PROVIDED INFORMATION:
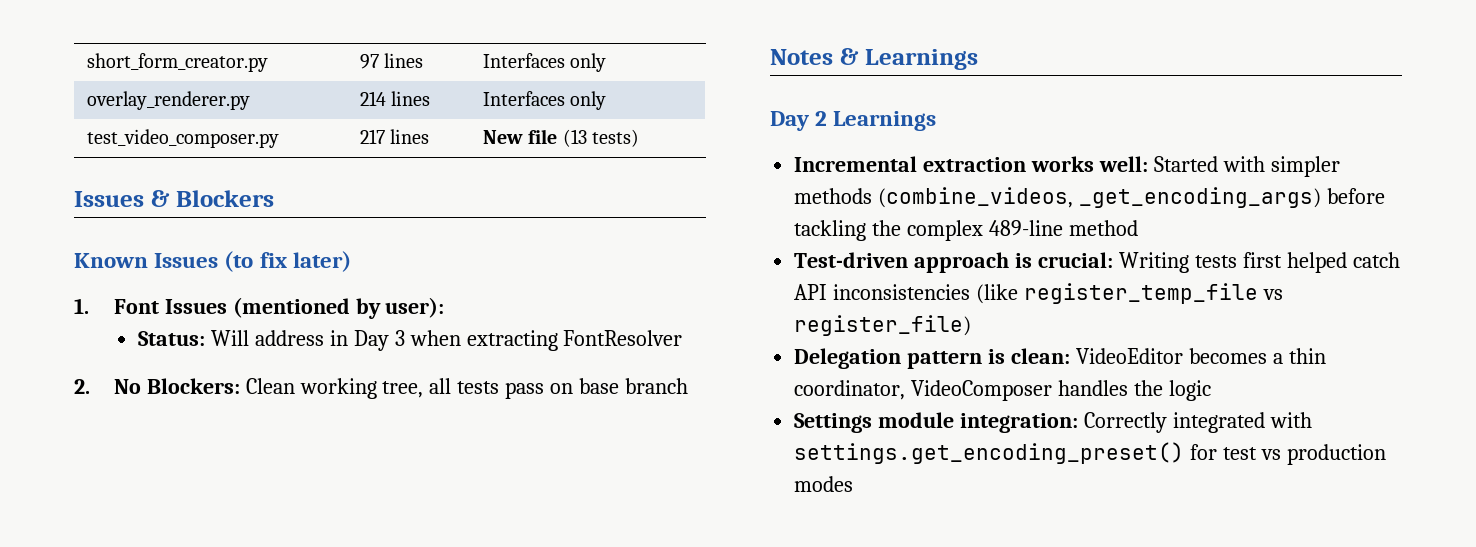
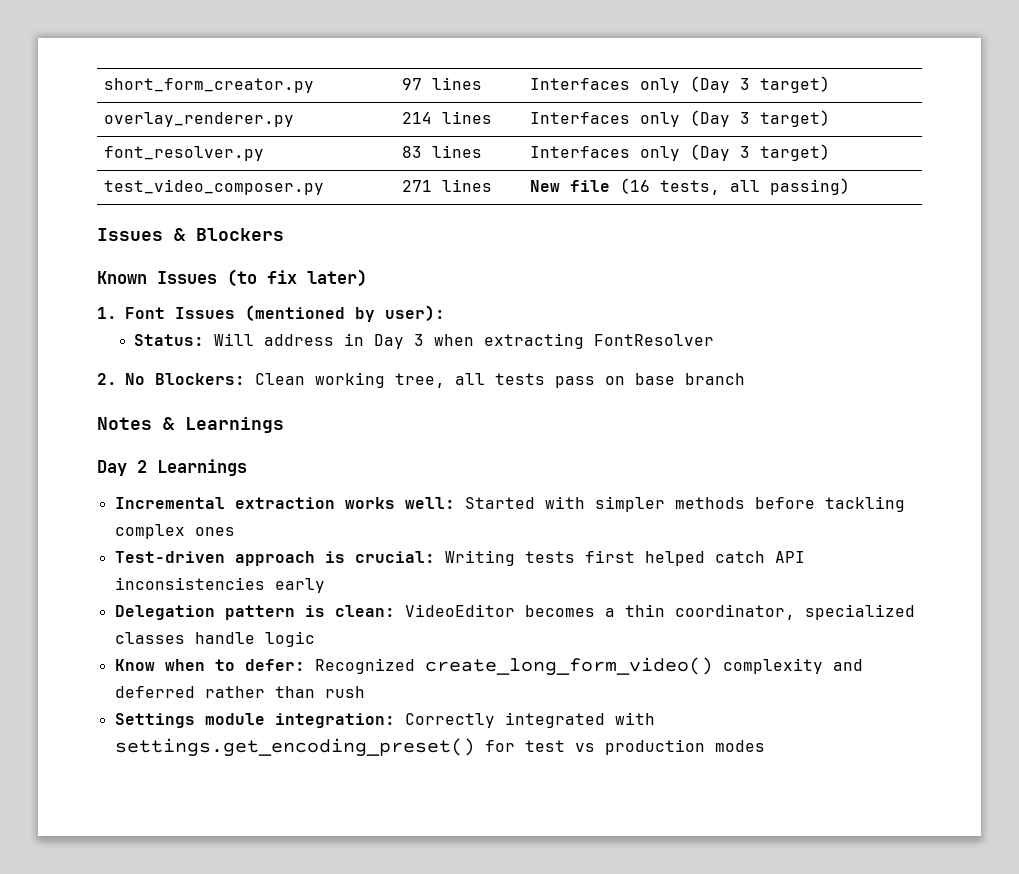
- short_form_creator.py | 97 lines | Interfaces only
+ short_form_creator.py | 97 lines | Interfaces only (Day 3 target)
- overlay_renderer.py | 214 lines | Interfaces only
+ overlay_renderer.py | 214 lines | Interfaces only (Day 3 target)
+ font_resolver.py | 83 lines | Interfaces only (Day 3 target)
- test_video_composer.py | 217 lines | New file (13 tests)
+ test_video_composer.py | 271 lines | New file (16 tests, all passing)
- Incremental extraction works well: Started with simpler methods (combine_videos, _get_encoding_args) before tackling the complex 489-line method
+ Incremental extraction works well: Started with simpler methods before tackling complex ones
- Test-driven approach is crucial: Writing tests first helped catch API inconsistencies (like register_temp_file vs register_file)
+ Test-driven approach is crucial: Writing tests first helped catch API inconsistencies early
- Delegation pattern is clean: VideoEditor becomes a thin coordinator, VideoComposer handles the logic
+ Delegation pattern is clean: VideoEditor becomes a thin coordinator, specialized classes handle logic
+ Know when to defer: Recognized create_long_form_video() complexity and deferred rather than rush

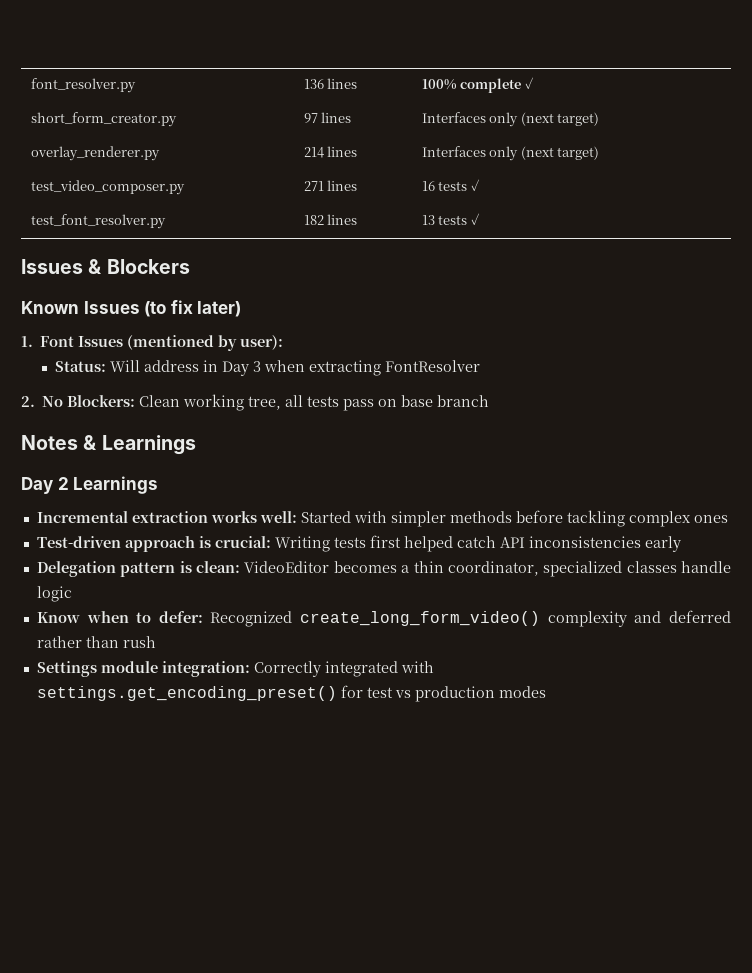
+ font_resolver.py | 136 lines | 100% complete ✓
- short_form_creator.py | 97 lines | Interfaces only (Day 3 target)
+ short_form_creator.py | 97 lines | Interfaces only (next target)
- overlay_renderer.py | 214 lines | Interfaces only (Day 3 target)
- font_resolver.py | 83 lines | Interfaces only (Day 3 target)
- test_video_composer.py | 271 lines | New file (16 tests, all passing)
+ overlay_renderer.py | 214 lines | Interfaces only (next target)
+ test_video_composer.py | 271 lines | 16 tests ✓
+ test_font_resolver.py | 182 lines | 13 tests ✓

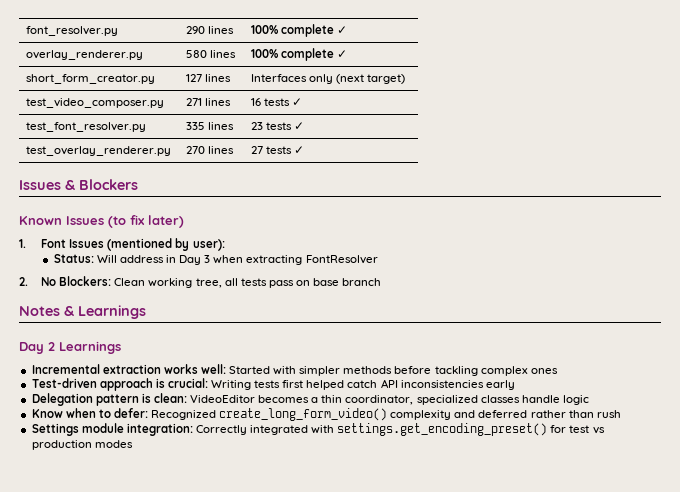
- font_resolver.py | 136 lines | 100% complete ✓
+ font_resolver.py | 290 lines | 100% complete ✓
+ overlay_renderer.py | 580 lines | 100% complete ✓
- short_form_creator.py | 97 lines | Interfaces only (next target)
- overlay_renderer.py | 214 lines | Interfaces only (next target)
+ short_form_creator.py | 127 lines | Interfaces only (next target)
- test_font_resolver.py | 182 lines | 13 tests ✓
+ test_font_resolver.py | 335 lines | 23 tests ✓
+ test_overlay_renderer.py | 270 lines | 27 tests ✓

REQUIRED ACTION: All lines of the records above with the word "extraction" in them are to be copied.

ANSWER SPACE:
- Incremental extraction works well: Started with simpler methods (combine_videos, _get_encoding_args) before tackling the complex 489-line method
+ Incremental extraction works well: Started with simpler methods before tackling complex ones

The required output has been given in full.